L’abbé GERIN (1797-1863)

 

Fils de tailleur, né aux Roches de Condrieu, Jean-Baptiste Gerin apprend le métier paternel à Lyon, avant de rentrer au séminaire en 1818.

 

Il est ordonné prêtre en 1821, d'abord comme vicaire à Saint-Symphorien-sur-Ozon, puis comme curé de Feyzin, pour enfin devenir archiprêtre de Saint-Symphorien en 1831. En 1835, il est ordonné curé archiprêtre de la cathédrale de Grenoble.

  

Fervent pèlerin de Notre-Dame-de-Salette, il participe de près à l'enquête de l'apparition de la Vierge de 1846.

 

Ami du Curé d'Ars, celui-ci dit un jour à des grenoblois qui lui rendaient visite : « Que venez-vous faire auprès de moi ? Vous avez à la cathédrale de Grenoble ce que vous venez chercher ici. » faisant référence à la vie exemplaire et désintéressée de l’Abbé Gérin.

 

Le Père Gerin s'occupe des pauvres sans démériter.
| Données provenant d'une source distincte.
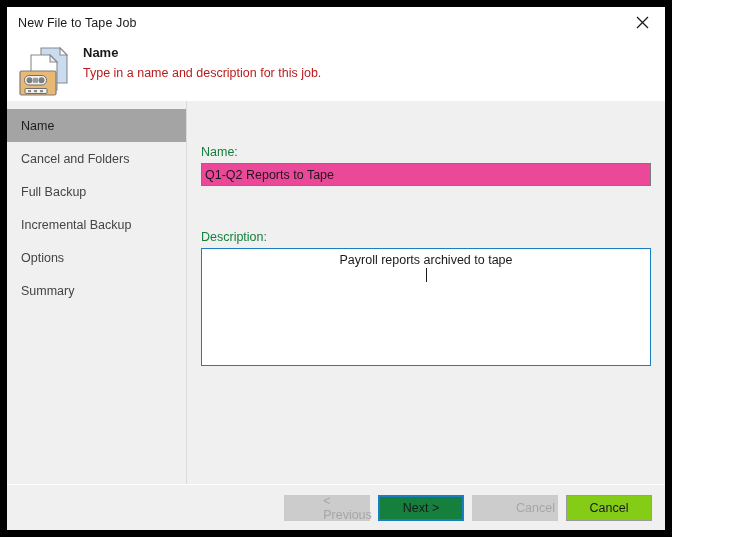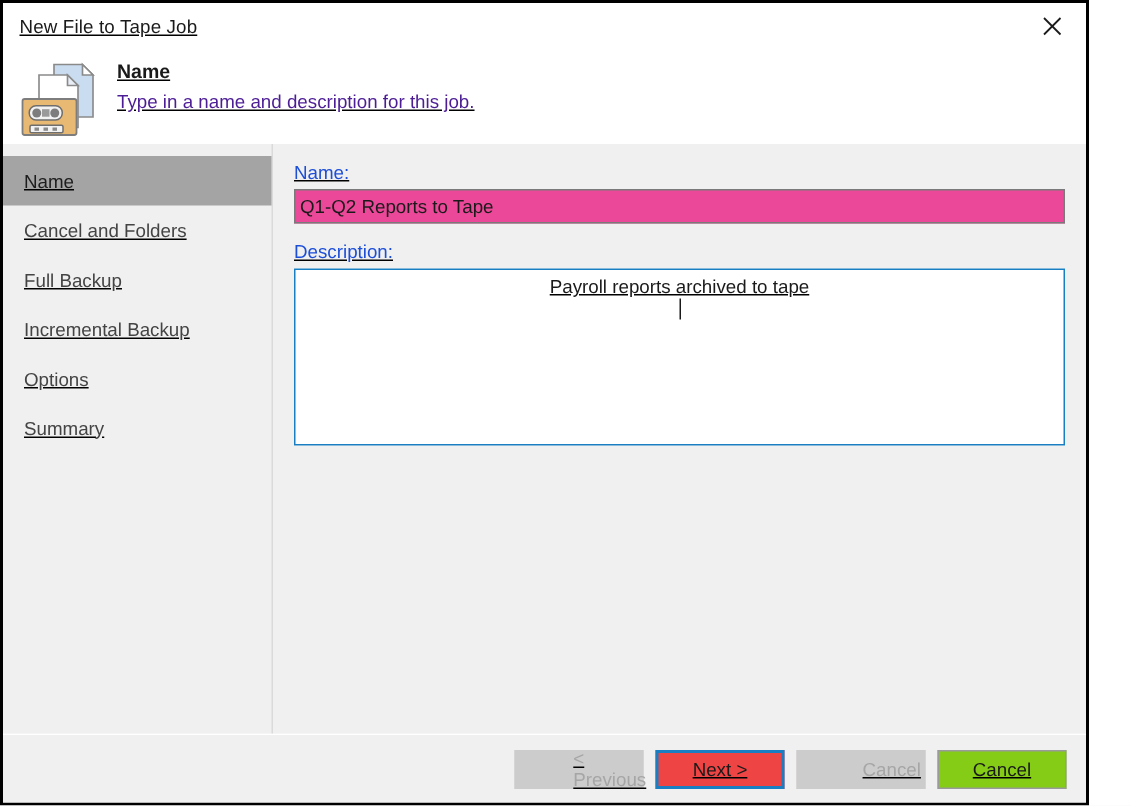--- a/index.html
+++ b/index.html
@@ -9,28 +9,27 @@
   }
   body {
     width: 754px;
     height: 537px;
     font-family: "Liberation Sans", sans-serif;
     overflow: hidden;
   }
 
   .window {
     position: relative;
-    width: 726px;
+    width: 672px;
     height: 537px;
     box-sizing: border-box;
-    border: 2px solid #000000;
+    border: 7px solid #000000;
     background: #ffffff;
     display: flex;
     flex-direction: column;
-    text-decoration: underline;
   }
 
   
   .titlebar {
     height: 31px;
     min-height: 31px;
     background: #ffffff;
     display: flex;
     align-items: center;
     justify-content: space-between;
@@ -75,21 +74,21 @@
     padding-top: 6px;
   }
   .header-title {
     font-size: 13px;
     font-weight: bold;
     color: #1a1a1a;
     line-height: 16px;
   }
   .header-sub {
     font-size: 12.5px;
-    color: #4c1d95;
+    color: #b91c1c;
     line-height: 16px;
     margin-top: 4px;
   }
   .header-rule {
     position: absolute;
     left: 0; right: 0; bottom: 0;
     height: 1px;
     background: #ffffff;
   }
 
@@ -125,23 +124,24 @@
   }
 
   .content {
     flex: 1 1 auto;
     background: #f0f0f0;
     padding: 12px 14px 0 14px;
     box-sizing: border-box;
   }
   .field-label {
     font-size: 12.5px;
-    color: #1d4ed8;
+    color: #15803d;
     margin-bottom: 4px;
     display: block;
+    margin-top: 32px;
   }
   .name-input {
     width: 100%;
     height: 23px;
     box-sizing: border-box;
     border: 1px solid #7a7a7a;
     background: #ec4899;
     font-family: "Liberation Sans", sans-serif;
     font-size: 12.5px;
     color: #1a1a1a;
@@ -207,21 +207,21 @@
     color: #1a1a1a;
   }
   .btn.disabled {
     color: #a6a6a6;
     background: #cccccc;
     border: 1px solid #cccccc;
     cursor: default;
     padding-left: 41px;
   }
   .btn.default {
-    background: #ef4444;
+    background: #15803d;
     border: 2px solid #1a7ec2;
     color: #1a1a1a;
     justify-content: center;
   }
   .btn.normal {
     background: #84cc16;
     border: 1px solid #9a9a9a;
   }
 </style>
 </head>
Il leur rend visite, distribuant tous ses biens et rassemblant à la fois, ressources et bonnes volontés. Il crée des écoles et des ateliers pour la jeunesse, sous la direction des sœurs des écoles chrétiennes. Il apporte son soutien aux sœurs de la Providence et à leurs établissements scolaires. C'est aussi sur son instigation que les jésuites reviennent sur Grenoble.

 

Il fonde, pour les domestiques, une association de prière, de charité et de secours mutuels. Il prodigue ses conseils à une oeuvre d'accueil des jeunes sortant de prison.

 

Aimé d’un grand nombre d’isérois, des démarches pour sa canonisation sont même engagées en 1924.

 

La tombe de l’Abbé Gérin est un gisant au pied duquel de nombreux fidèles déposent fleurs et ex-voto.